Items from a data source
********************
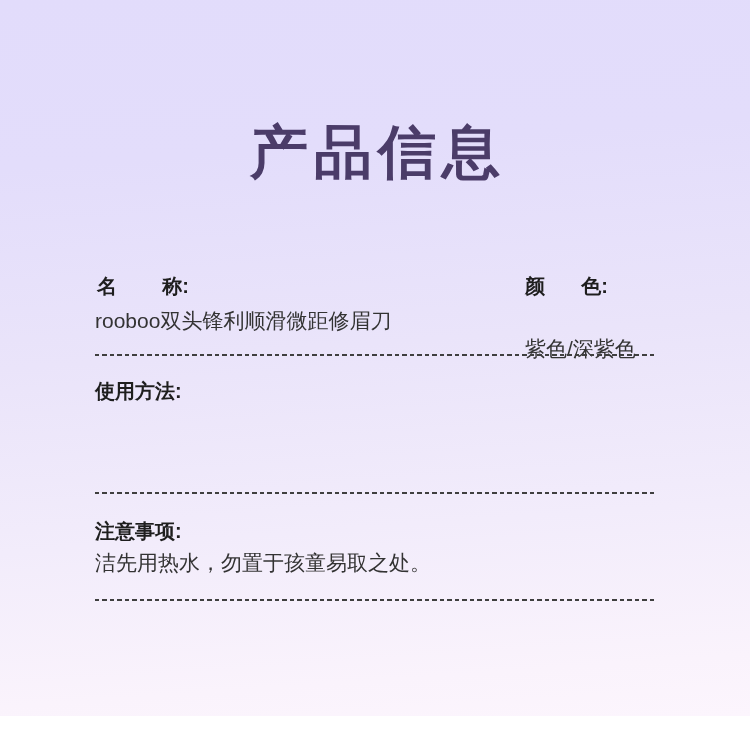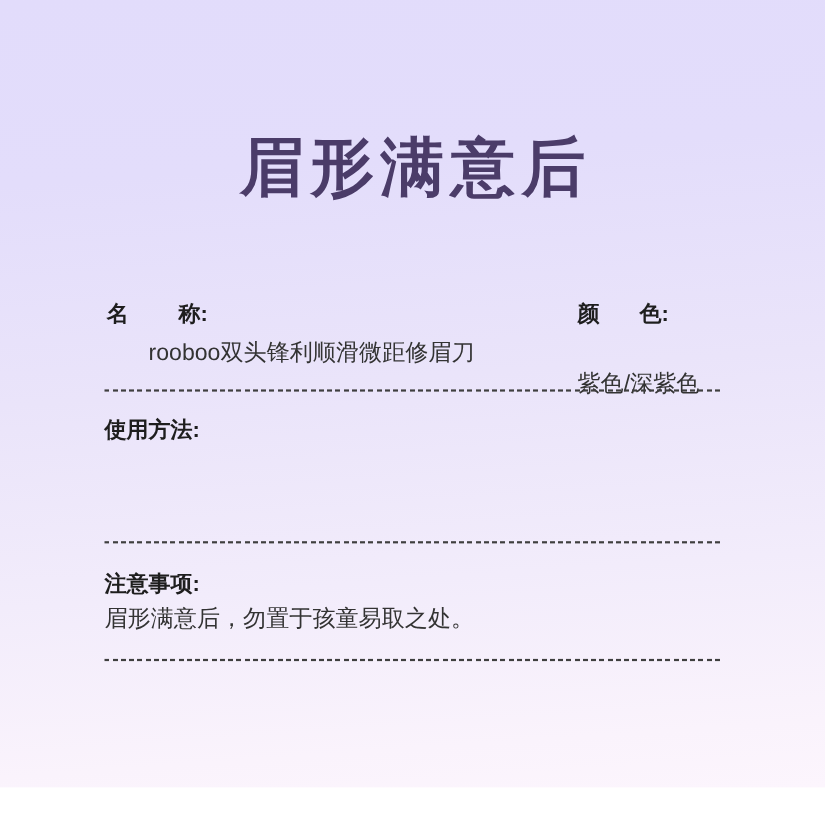--- a/index.html
+++ b/index.html
@@ -116,7 +116,7 @@
 
   <div class="bg"></div>
 
-  <h1 class="title">眉形满意后</h1>
+  <h1 class="title">产品信息</h1>
 
   <div class="label label-justify name-label">
     <span>名</span>

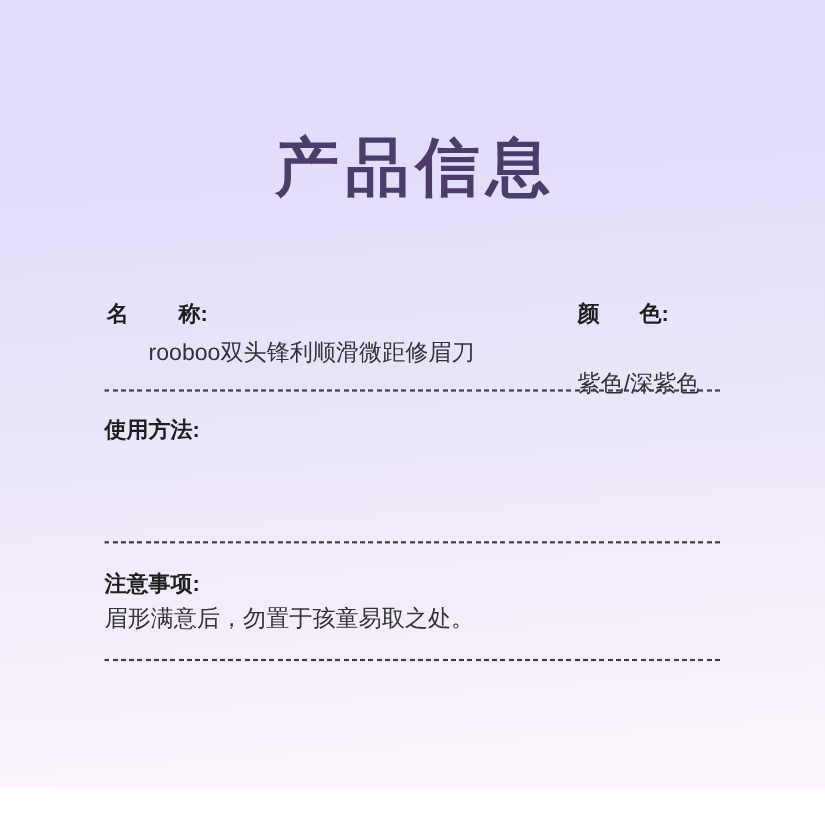--- a/index.html
+++ b/index.html
@@ -64,7 +64,7 @@
     color: #333333;
     white-space: nowrap;
   }
-  .name-value  { top: 306px; left: 95px; margin-left: 40px; }
+  .name-value  { top: 306px; left: 95px; }
   .color-value { top: 306px; left: 525px; margin-top: 28px; }
   .divider {
     position: absolute;

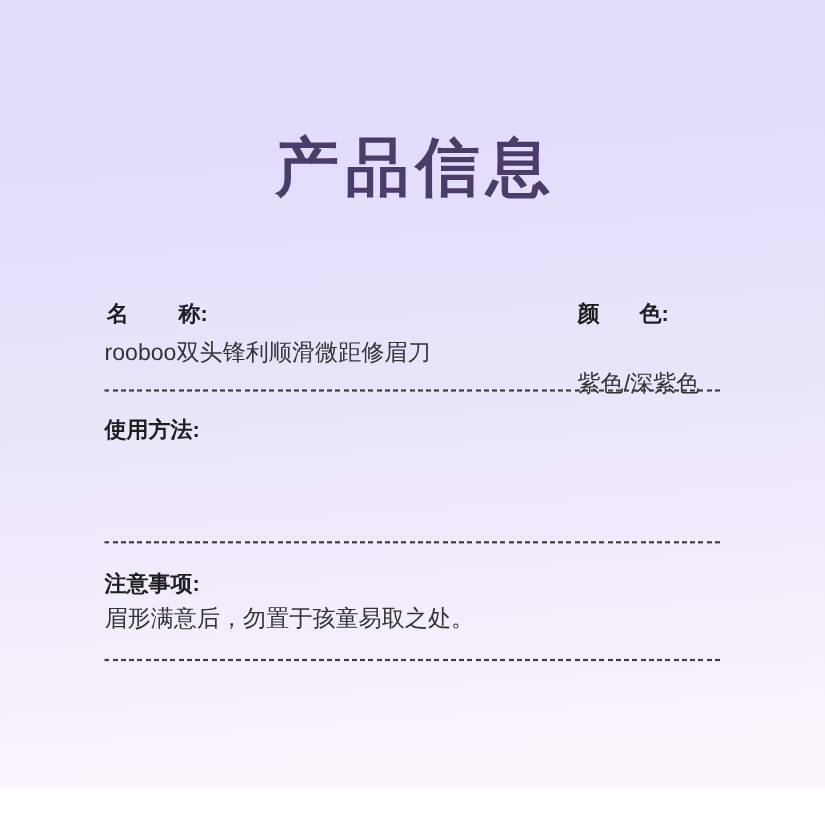--- a/index.html
+++ b/index.html
@@ -137,7 +137,7 @@
   <div class="divider divider-2"></div>
 
   <div class="section-label notice-label">注意事项:</div>
-  <div class="body-text notice-text">眉形满意后，勿置于孩童易取之处。</div>
+  <div class="body-text notice-text">洁先用热水，勿置于孩童易取之处。</div>
 
   <div class="divider divider-3"></div>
********************
▶ **Your goal**
Transcribe the whole of the data exactly, minus any pictures.

▶ **Answer to the problem**
--- a/index.html
+++ b/index.html
@@ -116,7 +116,7 @@
 
   <div class="bg"></div>
 
-  <h1 class="title">眉形满意后</h1>
+  <h1 class="title">产品信息</h1>
 
   <div class="label label-justify name-label">
     <span>名</span>

--- a/index.html
+++ b/index.html
@@ -64,7 +64,7 @@
     color: #333333;
     white-space: nowrap;
   }
-  .name-value  { top: 306px; left: 95px; margin-left: 40px; }
+  .name-value  { top: 306px; left: 95px; }
   .color-value { top: 306px; left: 525px; margin-top: 28px; }
   .divider {
     position: absolute;

--- a/index.html
+++ b/index.html
@@ -137,7 +137,7 @@
   <div class="divider divider-2"></div>
 
   <div class="section-label notice-label">注意事项:</div>
-  <div class="body-text notice-text">眉形满意后，勿置于孩童易取之处。</div>
+  <div class="body-text notice-text">洁先用热水，勿置于孩童易取之处。</div>
 
   <div class="divider divider-3"></div>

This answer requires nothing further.